There's a beautiful saying: "How do you eat an elephant? One bite at a time.” The key is to start with SUPER SMALL TINY HABITS—if you want to run on a regular basis, try just walking for five minutes a day. Make the task so easy and even enjoyable so that you reduce all friction points for your excuses. Make it super easy and enjoyable for you in the beginning so that you develop the most important part of the system: CONSISTENCY. Once you do any task consistently for 21 days, it becomes a habit, then it becomes automatic. Which means you don’t need to struggle keeping a routine—because your brain is LITERALLY doing most of the work for you.


Once it becomes a habit, then you can always build upon it SLOWLY one small step at a time.  Developing a GROWTH MINDSET, in my opinion, is also one of the most important things when trying to reach your goals: a growth mindset is outcome independent and simply focuses on the concept of PRACTICE, which is simply showing up and contributing to your WHY: CONNECT TO YOUR WHY: What is your intention for starting a fitness routine?

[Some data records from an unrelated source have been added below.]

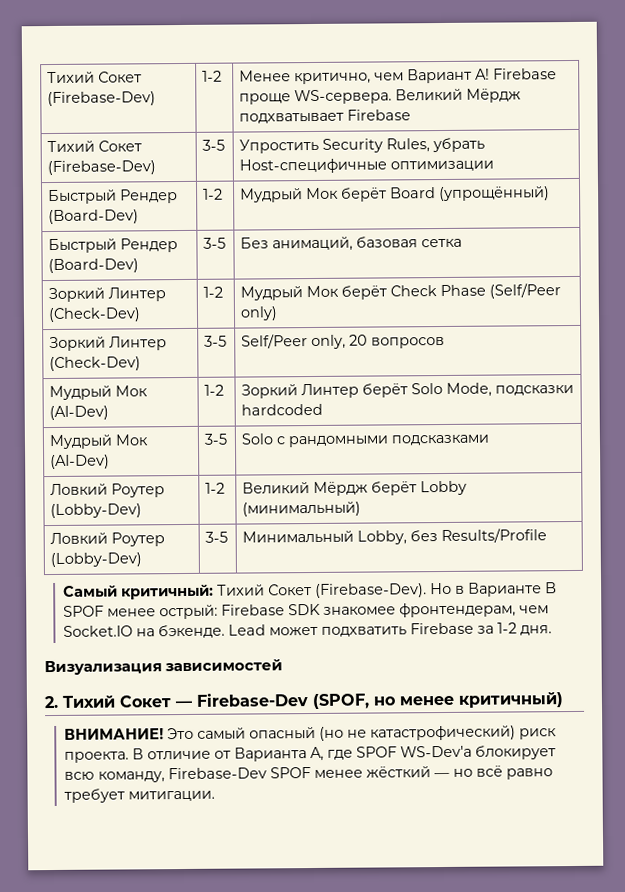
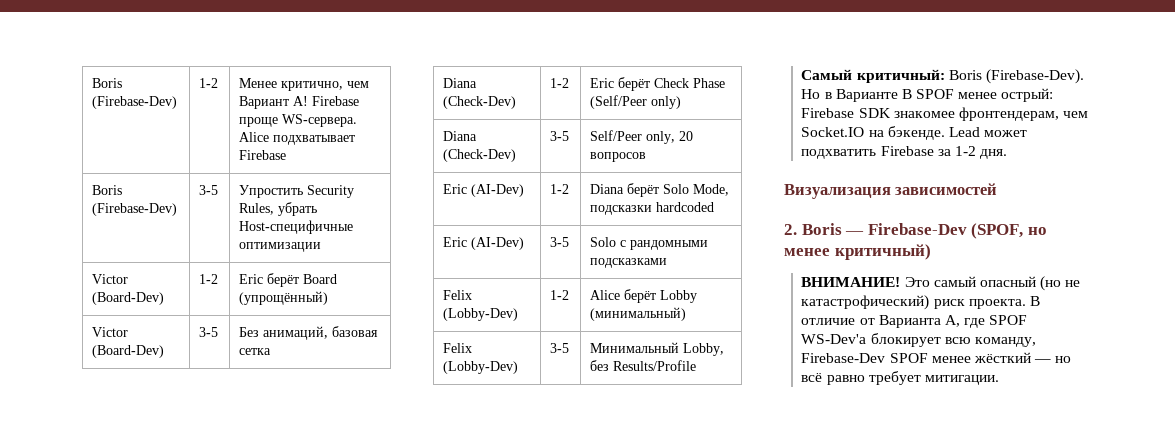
- Тихий Сокет (Firebase-Dev) | 1-2 | Менее критично, чем Вариант A! Firebase проще WS-сервера. Великий Мёрдж подхватывает Firebase
+ Boris (Firebase-Dev) | 1-2 | Менее критично, чем Вариант A! Firebase проще WS-сервера. Alice подхватывает Firebase
- Тихий Сокет (Firebase-Dev) | 3-5 | Упростить Security Rules, убрать Host-специфичные оптимизации
+ Boris (Firebase-Dev) | 3-5 | Упростить Security Rules, убрать Host-специфичные оптимизации
- Быстрый Рендер (Board-Dev) | 1-2 | Мудрый Мок берёт Board (упрощённый)
+ Victor (Board-Dev) | 1-2 | Eric берёт Board (упрощённый)
- Быстрый Рендер (Board-Dev) | 3-5 | Без анимаций, базовая сетка
+ Victor (Board-Dev) | 3-5 | Без анимаций, базовая сетка
- Зоркий Линтер (Check-Dev) | 1-2 | Мудрый Мок берёт Check Phase (Self/Peer only)
+ Diana (Check-Dev) | 1-2 | Eric берёт Check Phase (Self/Peer only)
- Зоркий Линтер (Check-Dev) | 3-5 | Self/Peer only, 20 вопросов
+ Diana (Check-Dev) | 3-5 | Self/Peer only, 20 вопросов
- Мудрый Мок (AI-Dev) | 1-2 | Зоркий Линтер берёт Solo Mode, подсказки hardcoded
+ Eric (AI-Dev) | 1-2 | Diana берёт Solo Mode, подсказки hardcoded
- Мудрый Мок (AI-Dev) | 3-5 | Solo с рандомными подсказками
+ Eric (AI-Dev) | 3-5 | Solo с рандомными подсказками
- Ловкий Роутер (Lobby-Dev) | 1-2 | Великий Мёрдж берёт Lobby (минимальный)
+ Felix (Lobby-Dev) | 1-2 | Alice берёт Lobby (минимальный)
- Ловкий Роутер (Lobby-Dev) | 3-5 | Минимальный Lobby, без Results/Profile
+ Felix (Lobby-Dev) | 3-5 | Минимальный Lobby, без Results/Profile
- Самый критичный: Тихий Сокет (Firebase-Dev).
+ Самый критичный: Boris (Firebase-Dev).
- 2. Тихий Сокет — Firebase-Dev (SPOF, но менее критичный)
+ 2. Boris — Firebase-Dev (SPOF, но менее критичный)

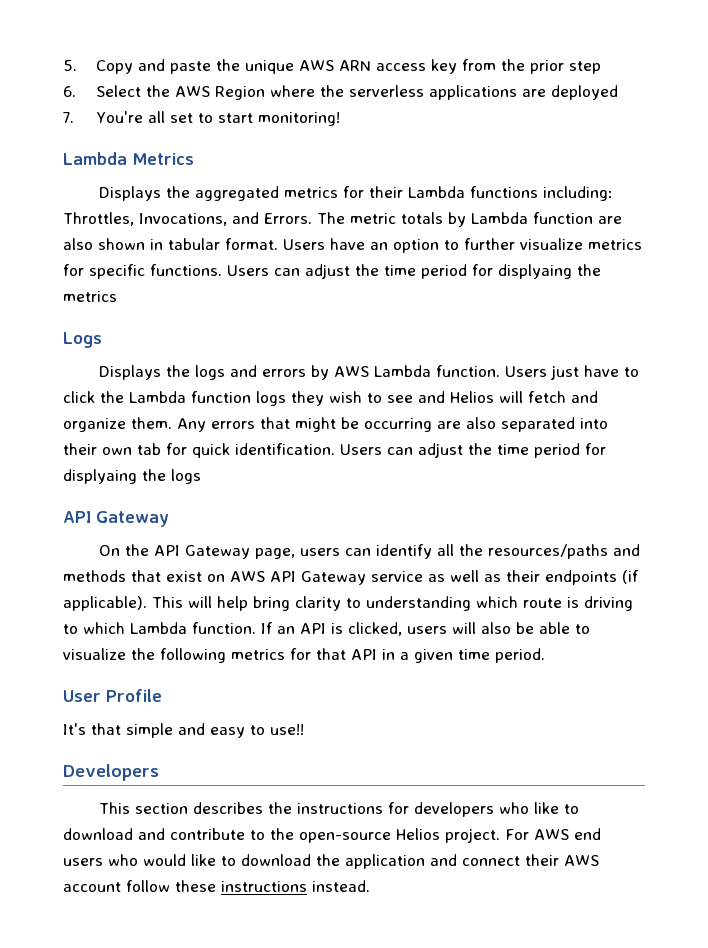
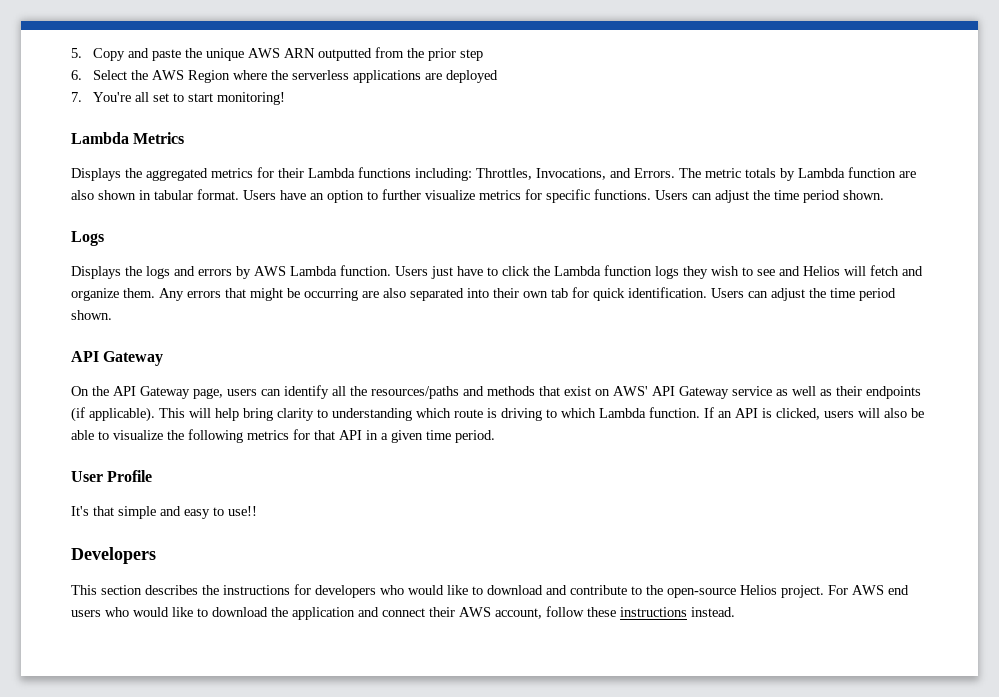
- 5. Copy and paste the unique AWS ARN access key from the prior step
+ 5. Copy and paste the unique AWS ARN outputted from the prior step
- Users have an option to further visualize metrics for specific functions. Users can adjust the time period for displyaing the metrics
+ Users have an option to further visualize metrics for specific functions. Users can adjust the time period shown.
- Any errors that might be occurring are also separated into their own tab for quick identification. Users can adjust the time period for displyaing the logs
+ Any errors that might be occurring are also separated into their own tab for quick identification. Users can adjust the time period shown.
- On the API Gateway page, users can identify all the resources/paths and methods that exist on AWS API Gateway service as well as their endpoints (if applicable).
+ On the API Gateway page, users can identify all the resources/paths and methods that exist on AWS' API Gateway service as well as their endpoints (if applicable).
- This section describes the instructions for developers who like to download and contribute to the open-source Helios project.
+ This section describes the instructions for developers who would like to download and contribute to the open-source Helios project.
- For AWS end users who would like to download the application and connect their AWS account follow these instructions instead.
+ For AWS end users who would like to download the application and connect their AWS account, follow these instructions instead.

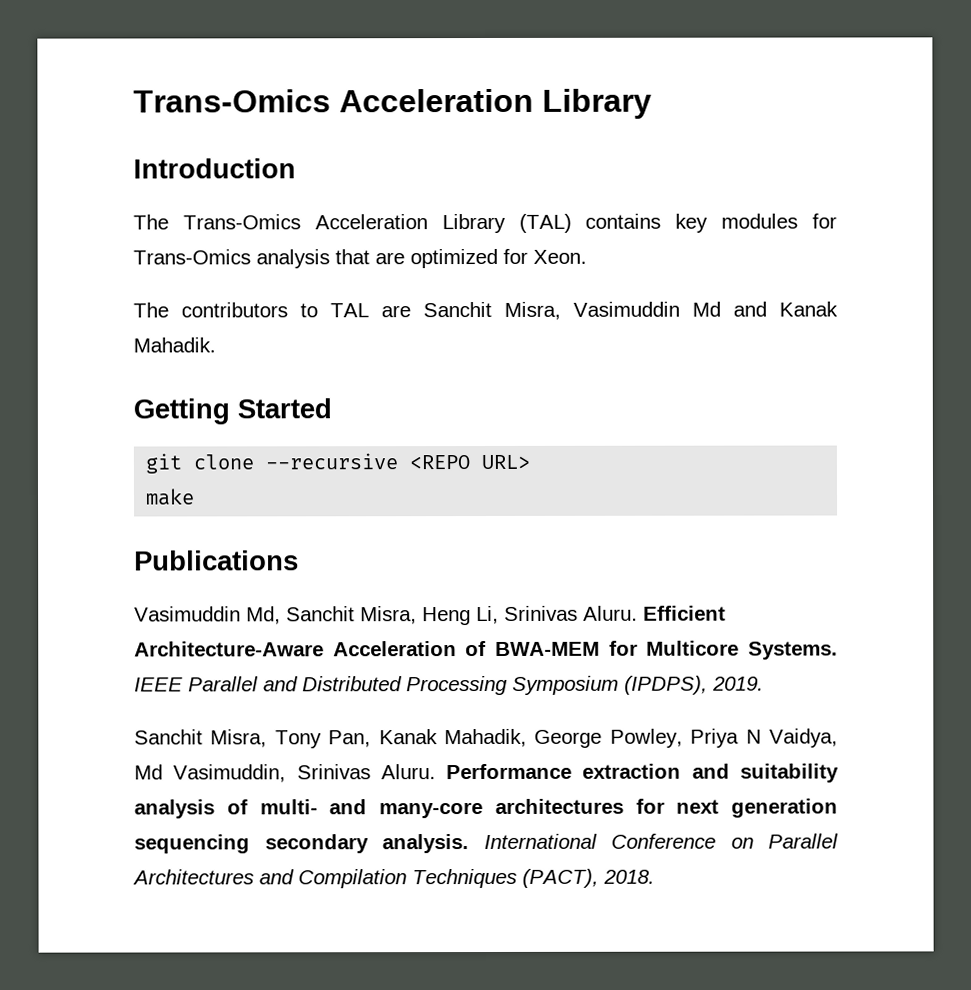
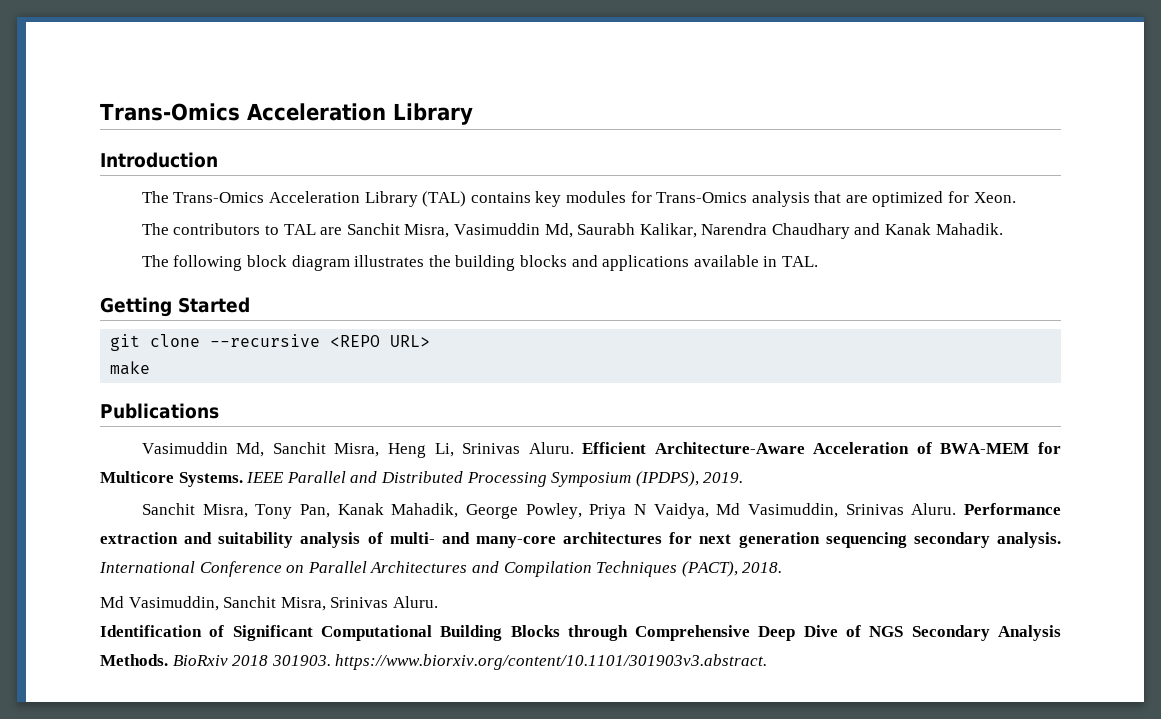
- The contributors to TAL are Sanchit Misra, Vasimuddin Md and Kanak Mahadik.
+ The contributors to TAL are Sanchit Misra, Vasimuddin Md, Saurabh Kalikar, Narendra Chaudhary and Kanak Mahadik.
+ The following block diagram illustrates the building blocks and applications available in TAL.
+ Md Vasimuddin, Sanchit Misra, Srinivas Aluru.
+ Identification of Significant Computational Building Blocks through Comprehensive Deep Dive of NGS Secondary Analysis Methods. BioRxiv 2018 301903. https://www.biorxiv.org/content/10.1101/301903v3.abstract.

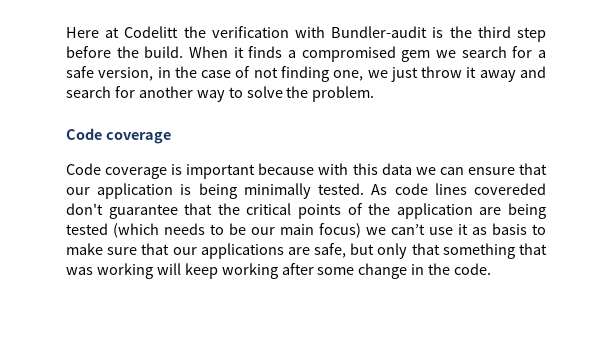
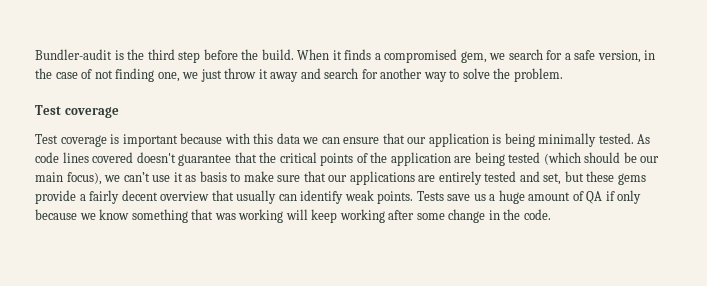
- Here at Codelitt the verification with Bundler-audit is the third step before the build.
+ Bundler-audit is the third step before the build.
- When it finds a compromised gem we search for a safe version, in the case of not finding one, we just throw it away and search for another way to solve the problem.
- Code coverage
+ When it finds a compromised gem, we search for a safe version, in the case of not finding one, we just throw it away and search for another way to solve the problem.
+ Test coverage
- Code coverage is important because with this data we can ensure that our application is being minimally tested.
+ Test coverage is important because with this data we can ensure that our application is being minimally tested.
- As code lines covereded don't guarantee that the critical points of the application are being tested (which needs to be our main focus) we can’t use it as basis to make sure that our applications are safe, but only that something that was working will keep working after some change in the code.
+ As code lines covered doesn't guarantee that the critical points of the application are being tested (which should be our main focus), we can’t use it as basis to make sure that our applications are entirely tested and set, but these gems provide a fairly decent overview that usually can identify weak points. Tests save us a huge amount of QA if only because we know something that was working will keep working after some change in the code.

If you're disconnected from your higher intention or your why, you might be too focused on the task: the actual workout—you may not get the motivation you need. Motivation means MOTIVE FOR ACTION: connect to the WHY behind the task or the workout: for example: If your intention for working out is to simply look good, it may not be enough to sustain you when you want to quit. But if you have a higher intention or why, such as "I want to work out because I want to invest in my health and get better energy so I can show up as my best for me, my goals, and the people I love"—then that higher intention will have more power to give you the focus, energy, and motivation to follow through with your goals—especially when the process isn't always easy. In the end, there will always be resistance. But resistance is actually a very integral part of behavior change—the more we practice through resistance, the more we develop discipline, resilience, growth, confidence, and self-actualization.